The latest American Association of Individual Investors survey registered a 46.4 percent bullish reading during the same period, well above historical averages, while those expecting the market to be lower in six months fell to 26.9 percent.

Finally, the CBOE Volatility Index, or VIX, a popular measure of market fear, is at a subdued sub-14. A declining VIX usually means rising stock prices.

(Read More: Why VIX’s Recent Plunge May Be Bad for Stocks)

About the only areas showing caution were safe-haven money market funds, which saw assets grow to $2.72 trillion on an influx from institutions, and commodities, which had outflows of $570 million.

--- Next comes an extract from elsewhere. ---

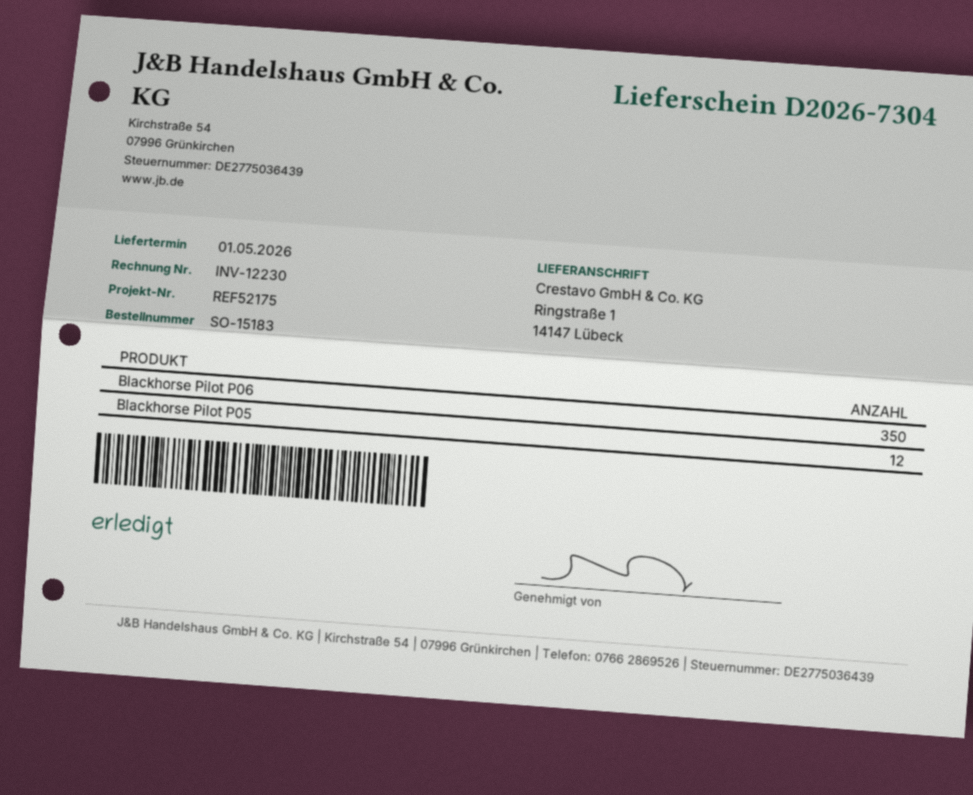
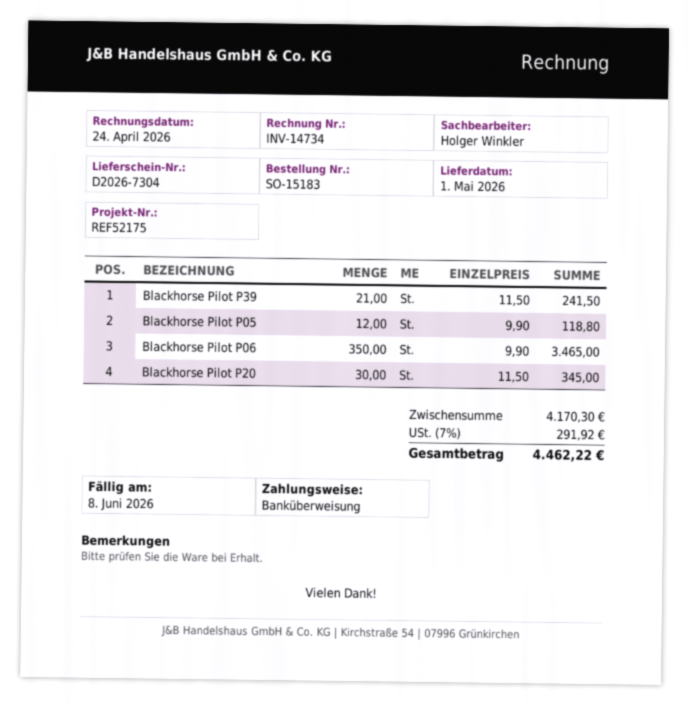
invoice number: INV-12230 -> INV-14734
Blackhorse Pilot P39: none -> 21
Blackhorse Pilot P20: none -> 30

The most popular reason among traders for all the optimism is basic relief that the U.S. made it through the “fiscal cliff” scare relatively unscathed.

If that’s the case, the looming debt-ceiling battle and a likely lackluster earnings period could offer perilous counterweights.

So, what’s an investor to do?

The reality is, if you know who you are as an investor, and more importantly, where you want to be, none of this should rattle you. But it should make you think. Trading the media is something some do, and some do it very successfully, but most don’t. And that’s why investors must plan.

When planning for a year, plant corn. When planning for a decade, plant trees. When planning for life, train and educate people.

— Chinese proverb

Warren Buffett plans. Why not you? After all, planning is a form of self-reflection and self-education.

The metric of the past and planning for the future

It may be wise for investors to reassess their investing plans, to decide if their plan is capable of meeting their goals and then have the courage to sail on the course they’ve charted. If past is prologue, then the last couple of years have rewarded the longer-term planners for wading through the ‘what ifs’ and ‘maybes’ and sticking to the fundamentals.

The market hasn’t had a 10 per cent correction in a while in the U.S. While we all watch, we have to wonder at the market’s resilience while remembering why we hold assets that act as ‘insurance’ against revaluations. Any correction should be incorporated into your plan and taken advantage of. But a 2 or 3 per cent drop from an all-time high is hardly a correction. Having some cash on hand when markets have hit recent highs is rarely a bad idea.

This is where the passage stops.